YOUR ASSIGNMENT:
Only the text should come through, so restate the listing exactly and drop its images.

DATA LISTING:
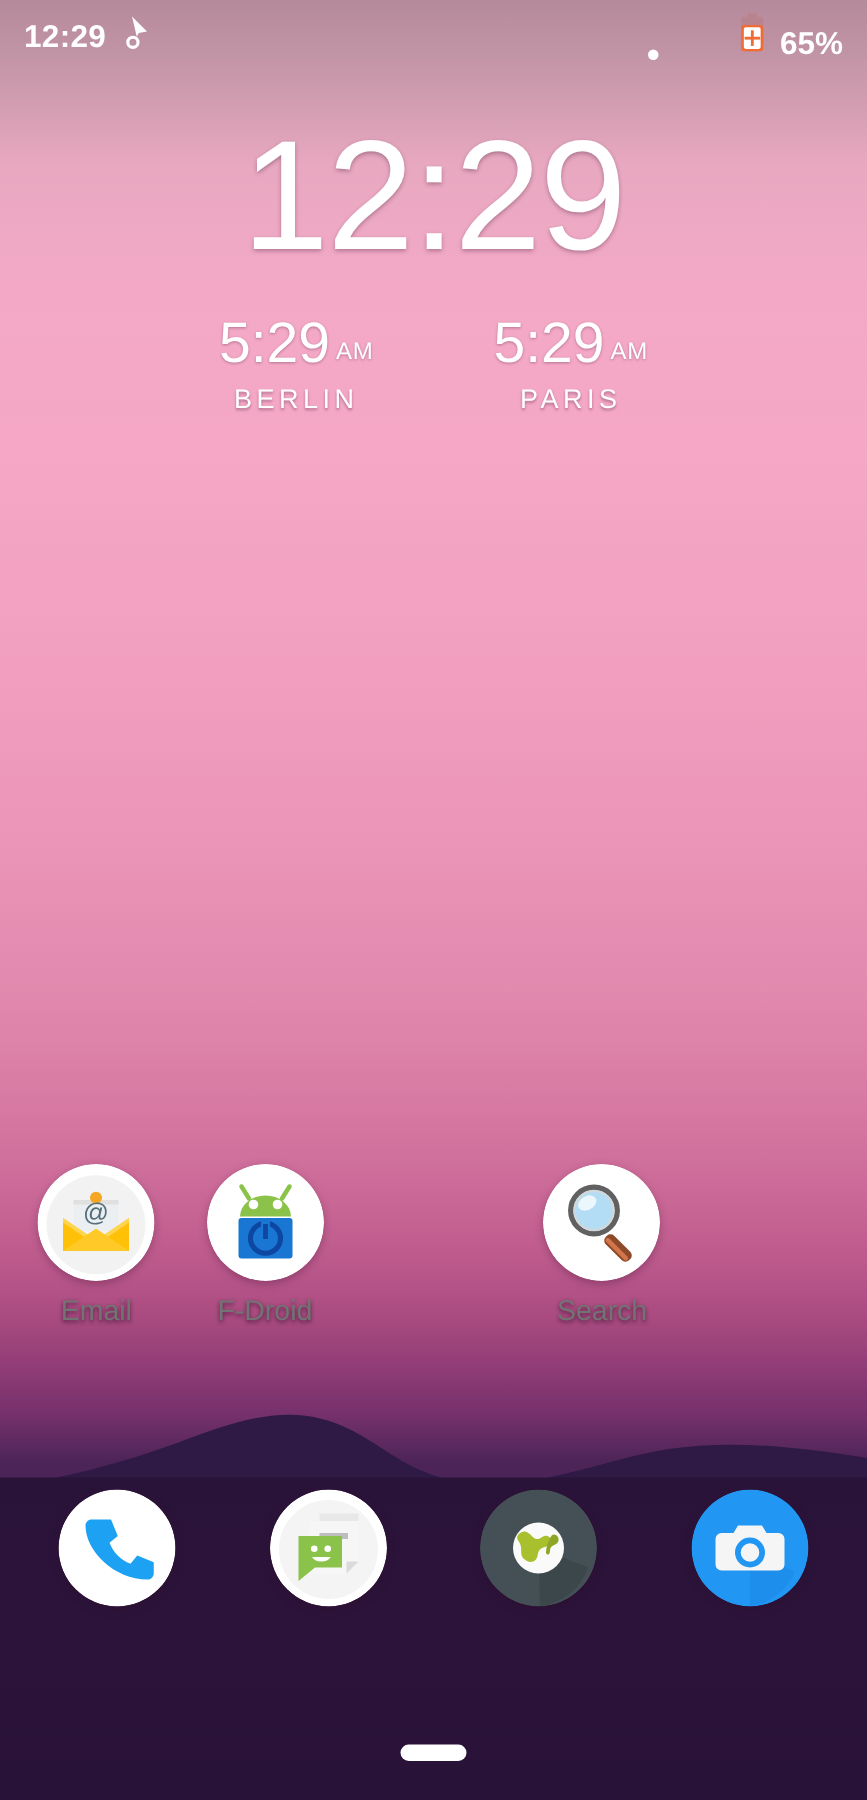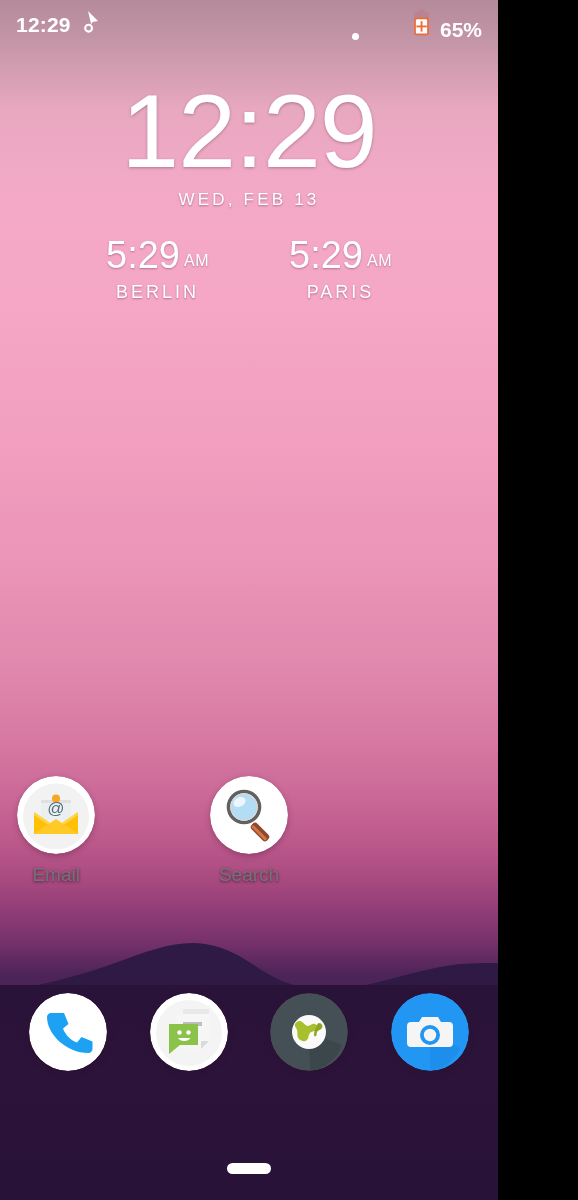--- a/index.html
+++ b/index.html
@@ -13,7 +13,7 @@
 
   #screen {
     position: relative;
-    width: 498px;
+    width: 578px;
     height: 1200px;
     overflow: hidden;
     user-select: none;

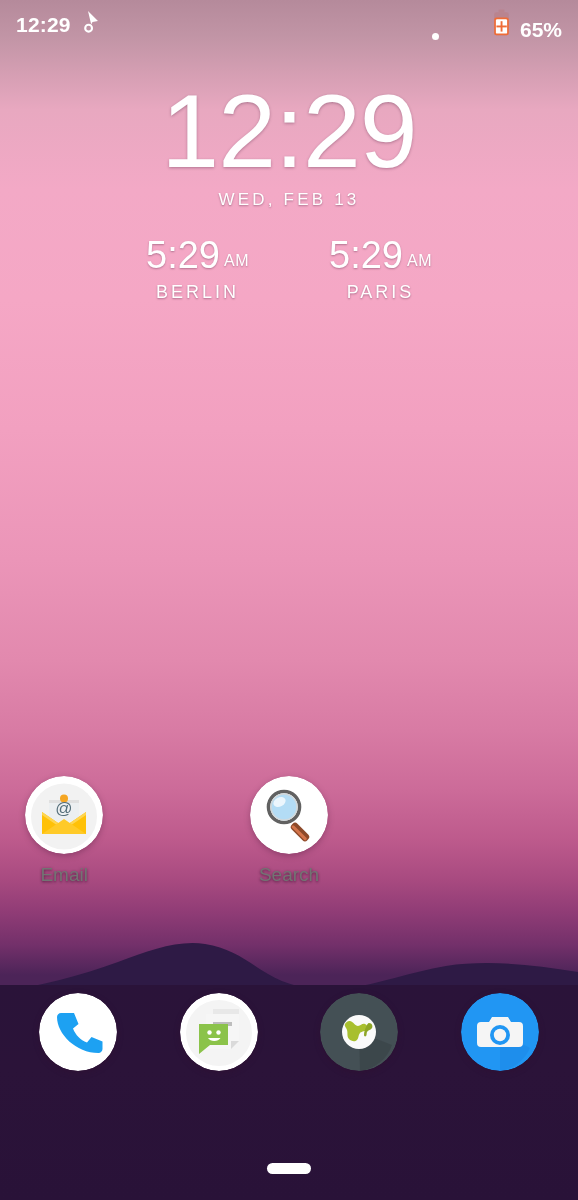--- a/index.html
+++ b/index.html
@@ -255,7 +255,6 @@
 
   <div class="clockwidget">
     <div class="cw-time">12:29</div>
-    <div class="cw-date">WED, FEB 13</div>
     <div class="cw-cities">
 
       <div class="cw-city">

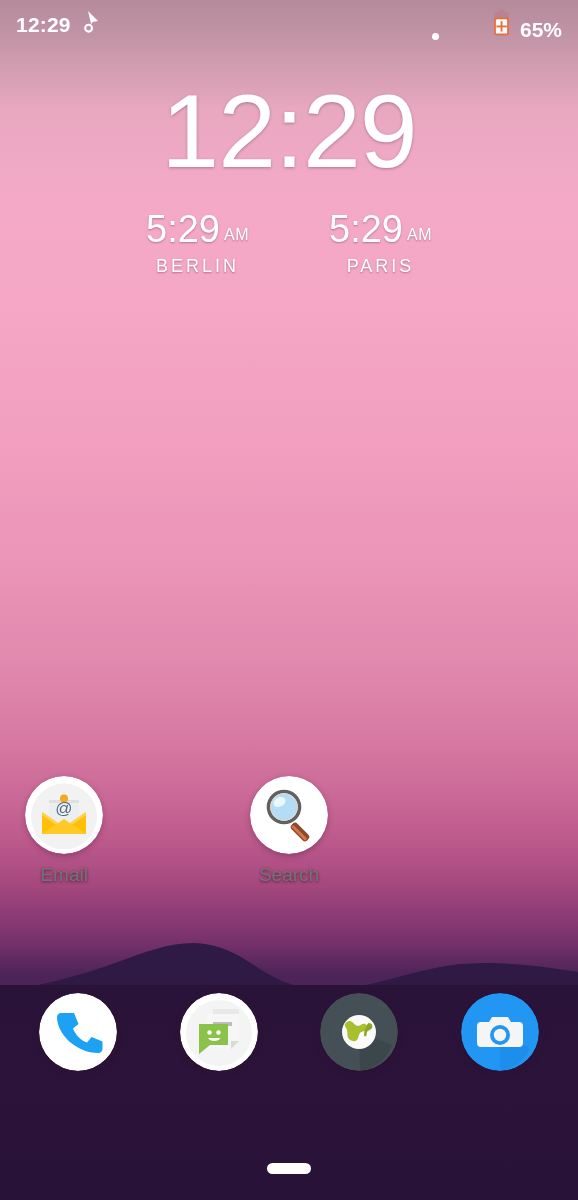--- a/index.html
+++ b/index.html
@@ -290,6 +290,23 @@
     </div>
 
 
+    <div class="appcell">
+      <div class="icon-wrap">
+        <svg viewBox="0 0 78 78" aria-hidden="true">
+          <circle cx="39" cy="39" r="39" fill="#ffffff"></circle>
+          <line x1="23" y1="15" x2="28" y2="23" stroke="#8bc34a" stroke-width="3" stroke-linecap="round"></line>
+          <line x1="55" y1="15" x2="50" y2="23" stroke="#8bc34a" stroke-width="3" stroke-linecap="round"></line>
+          <path d="M22 35 a17 14 0 0 1 34 0 z" fill="#8bc34a"></path>
+          <circle cx="31" cy="27" r="3.2" fill="#ffffff"></circle>
+          <circle cx="47" cy="27" r="3.2" fill="#ffffff"></circle>
+          <rect x="21" y="36" width="36" height="27" rx="2" fill="#1976d2"></rect>
+          <circle cx="39" cy="49.5" r="10" fill="none" stroke="#0d47a1" stroke-width="3.4"></circle>
+          <rect x="36" y="37.5" width="6" height="12" fill="#1976d2"></rect>
+          <rect x="37.4" y="40" width="3.2" height="10" fill="#0d47a1"></rect>
+        </svg>
+      </div>
+      <div class="app-label">F-Droid</div>
+    </div>
 
     <div class="appcell empty">
       <div class="icon-wrap"></div>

RESULT FOR THIS TASK:
--- a/index.html
+++ b/index.html
@@ -13,7 +13,7 @@
 
   #screen {
     position: relative;
-    width: 498px;
+    width: 578px;
     height: 1200px;
     overflow: hidden;
     user-select: none;

--- a/index.html
+++ b/index.html
@@ -255,7 +255,6 @@
 
   <div class="clockwidget">
     <div class="cw-time">12:29</div>
-    <div class="cw-date">WED, FEB 13</div>
     <div class="cw-cities">
 
       <div class="cw-city">

--- a/index.html
+++ b/index.html
@@ -290,6 +290,23 @@
     </div>
 
 
+    <div class="appcell">
+      <div class="icon-wrap">
+        <svg viewBox="0 0 78 78" aria-hidden="true">
+          <circle cx="39" cy="39" r="39" fill="#ffffff"></circle>
+          <line x1="23" y1="15" x2="28" y2="23" stroke="#8bc34a" stroke-width="3" stroke-linecap="round"></line>
+          <line x1="55" y1="15" x2="50" y2="23" stroke="#8bc34a" stroke-width="3" stroke-linecap="round"></line>
+          <path d="M22 35 a17 14 0 0 1 34 0 z" fill="#8bc34a"></path>
+          <circle cx="31" cy="27" r="3.2" fill="#ffffff"></circle>
+          <circle cx="47" cy="27" r="3.2" fill="#ffffff"></circle>
+          <rect x="21" y="36" width="36" height="27" rx="2" fill="#1976d2"></rect>
+          <circle cx="39" cy="49.5" r="10" fill="none" stroke="#0d47a1" stroke-width="3.4"></circle>
+          <rect x="36" y="37.5" width="6" height="12" fill="#1976d2"></rect>
+          <rect x="37.4" y="40" width="3.2" height="10" fill="#0d47a1"></rect>
+        </svg>
+      </div>
+      <div class="app-label">F-Droid</div>
+    </div>
 
     <div class="appcell empty">
       <div class="icon-wrap"></div>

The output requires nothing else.